# Carbon Black Fuzz with video



## Danbieranowski (Feb 28, 2021)

I’ve had this board for a while and I finally got around to making it. Decided to go with the blacked out theme with a nice Gorva enclosure and black knobs/stamps. I didn’t have 2n3903s so I did some searching and found that the 2222As sounded good, so that’s what you’re hearing here. Also didn’t have a 46k resistor so I went with a 47k. I found the “Top” knob didn’t really do too much although it IS audible. Biased the trimpot to 4.5v and that was that. Altogether an easy and very good sounding pedal!


----------



## cooder (Feb 28, 2021)

Great build and an all knobs on 11 demo. Righteous Fuzz.


----------



## finebyfine (Mar 1, 2021)

this is heavy as hell, awesome job. Glad to see the 2222 is a good substitute, my board is just waiting on the trimpot then


----------



## Bobbyd67 (Mar 2, 2021)

I tried 3906 and 2222 and it sounded ok, but when I finally got my 3903's it really came alive. A lot smoother but still a wall of fuzz, hard to describe but IMO it's was really worth the 1 month wait from aliexpress plus it was really cheap ^^. now I got a bunch of new low gain npn's to try out  I am thinking of trying them out in some zvex circuits like the fuzzolo or mastodon/mastrotion ^^


----------



## mdc (Mar 2, 2021)

I'd suggest either swapping out the 'top' pot for a higher value to make that control more useful or just bypassing the tone section altogether and leaving it wide open as a 2-knob.

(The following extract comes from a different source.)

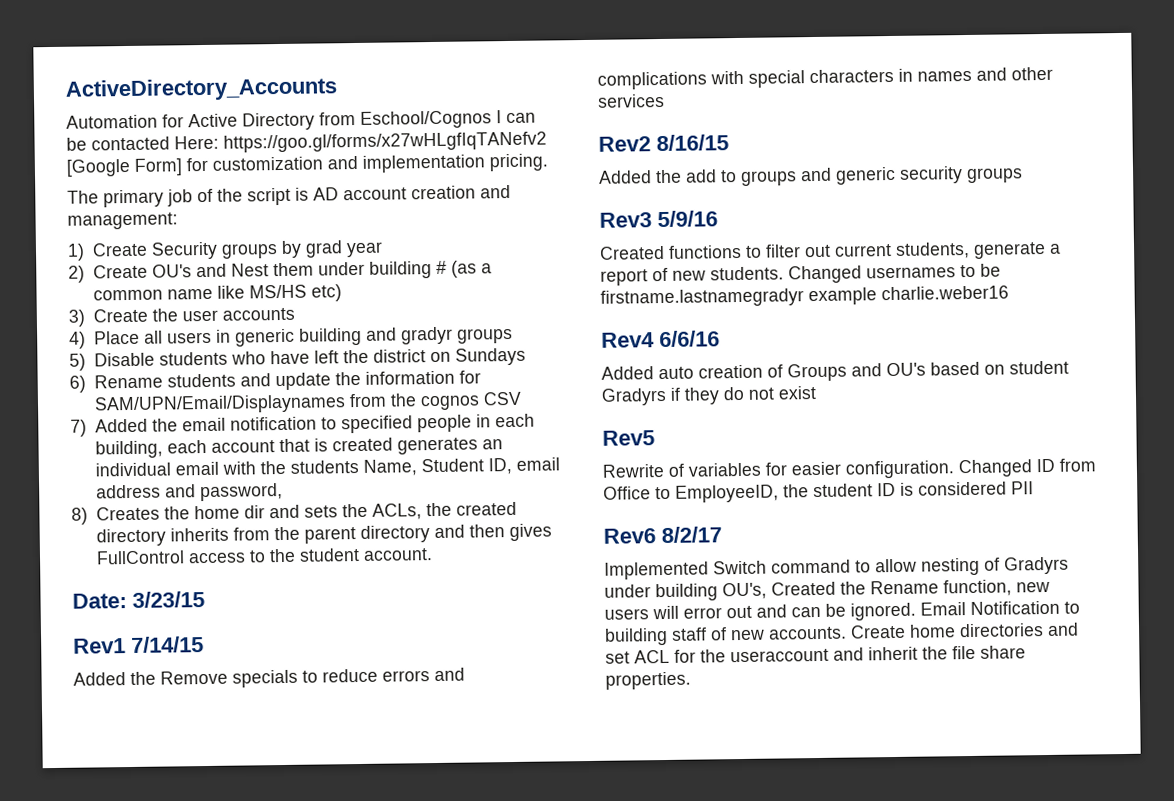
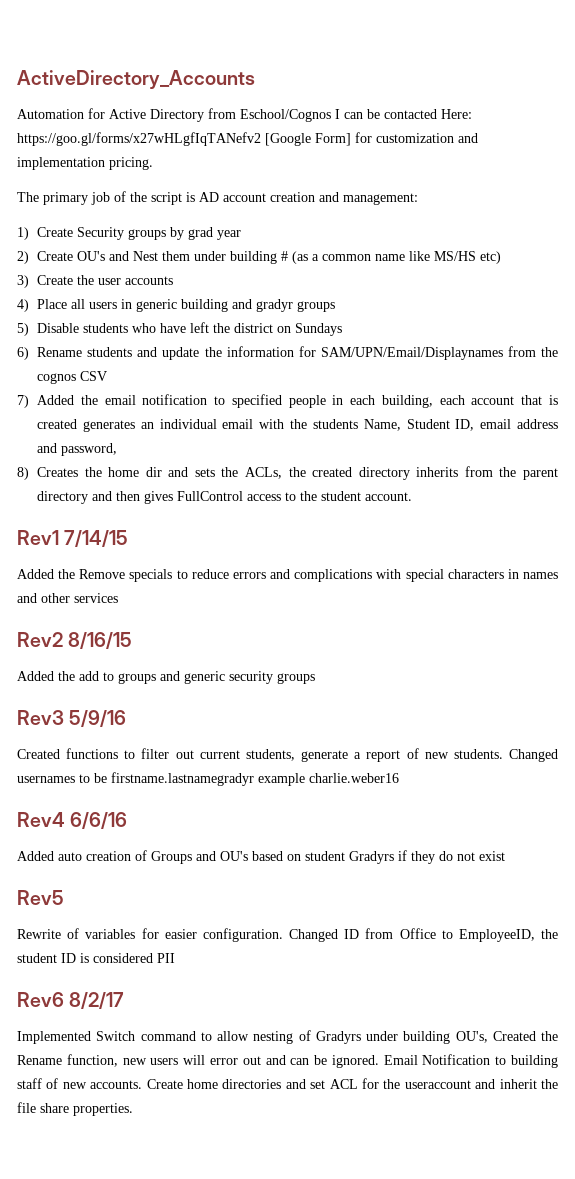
[72,591,205,609] // Date: 3/23/15 -> (413, 496) none

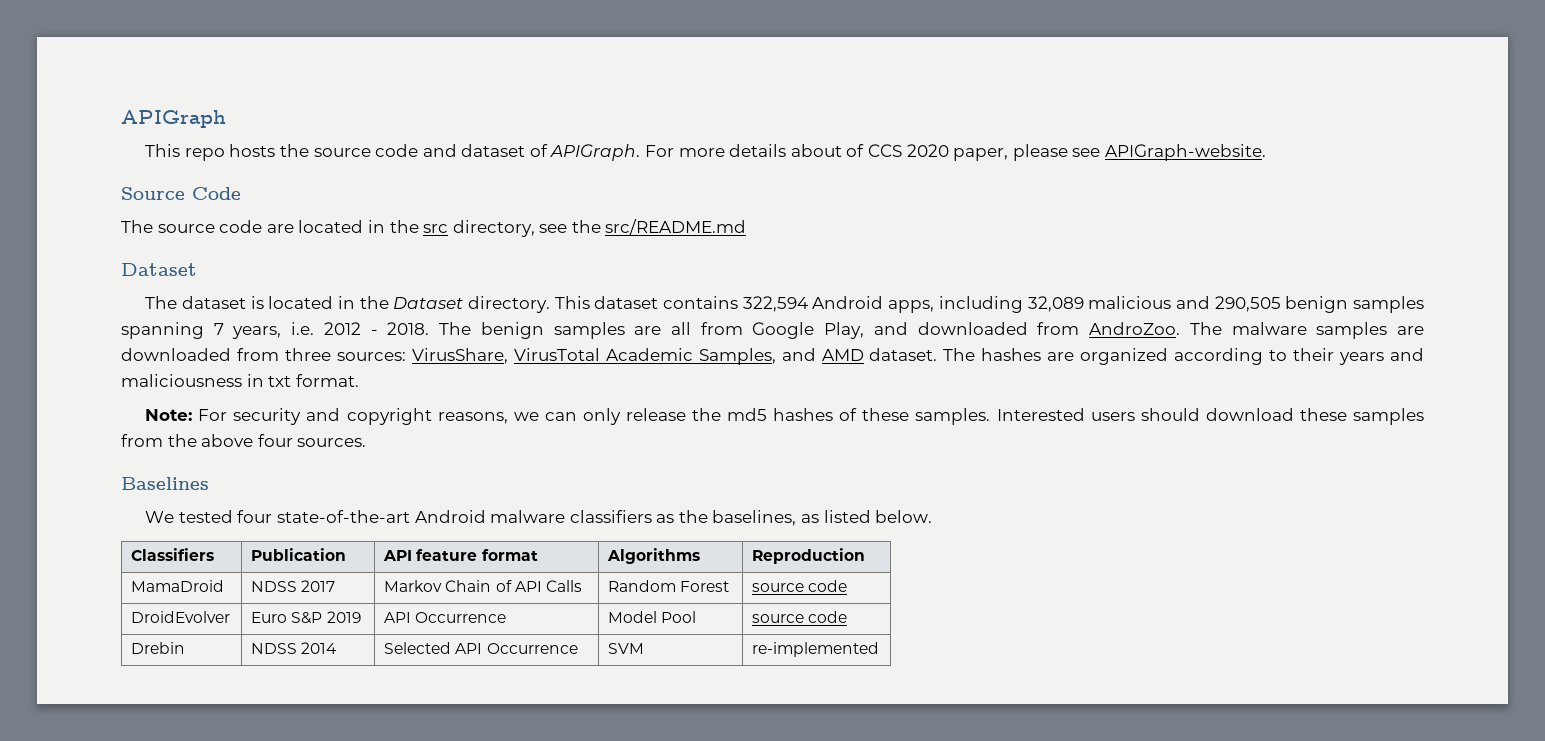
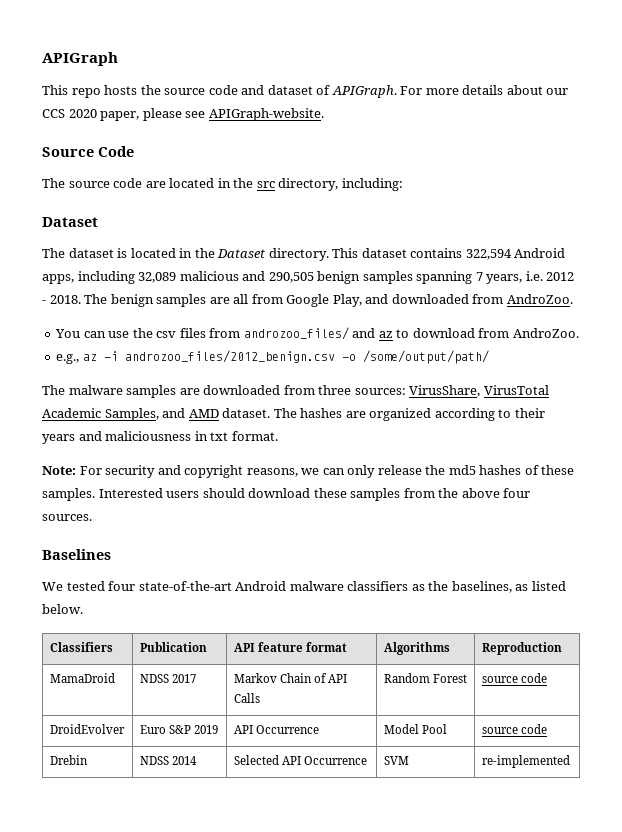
[846,144,865,157] of -> [546,88,569,95] our
[539,219,747,235] see the src/README.md -> [341,178,403,191] including:
(1181, 328) none -> [55,327,579,340] [56,350,489,364] // You can use the csv files from androzoo_files/ and az to download from AndroZoo. // e.g., az -i androzoo_files/2012_benign.csv -o /some/output/path/ //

The stock pot cuts the LPF off at around 2900Hz, a 50K pot = 1450Hz, a 100K = 725Hz. By comparison, I think the filter on a rat will sweep down into the mid 400 range.

The 2N3903 does work really nicely in this circuit—I also got good results from 2N3440 which are even lower gain than 3903; swapping in NPN Ge also worked nicely but wasn't really a noticeable improvement to my ears over the Si.


----------



## Danbieranowski (Mar 2, 2021)

Bobbyd67 said:


> I tried 3906 and 2222 and it sounded ok, but when I finally got my 3903's it really came alive. A lot smoother but still a wall of fuzz, hard to describe but IMO it's was really worth the 1 month wait from aliexpress plus it was really cheap ^^. now I got a bunch of new low gain npn's to try out  I am thinking of trying them out in some zvex circuits like the fuzzolo or mastodon/mastrotion ^^


That Zvex Mastodon is wild!


----------



## Bobbyd67 (Mar 2, 2021)

Danbieranowski said:


> That Zvex Mastodon is wild!


I just realized that the mastodon doesn't exist what I meant is the woolly mammoth xD


----------



## Danbieranowski (Mar 2, 2021)

Bobbyd67 said:


> I just realized that the mastodon doesn't exist what I meant is the woolly mammoth xD


I knew what you meant Bc it’s called the Mastodon through GuitarPCB. Built one and it was very heavy.


----------



## SShaley (Dec 30, 2021)

So glad I found this thread and I love the look of your build @Danbieranowski! I have a Carbon Black PCB and parts on the way. I scavenged almost all of the components, including the trimmer from broken electronics. I plan on doing something similar in appearance except with black fluted knobs with glow in the dark pointers, 125b enclosure, and yellow led. Can't wait!


----------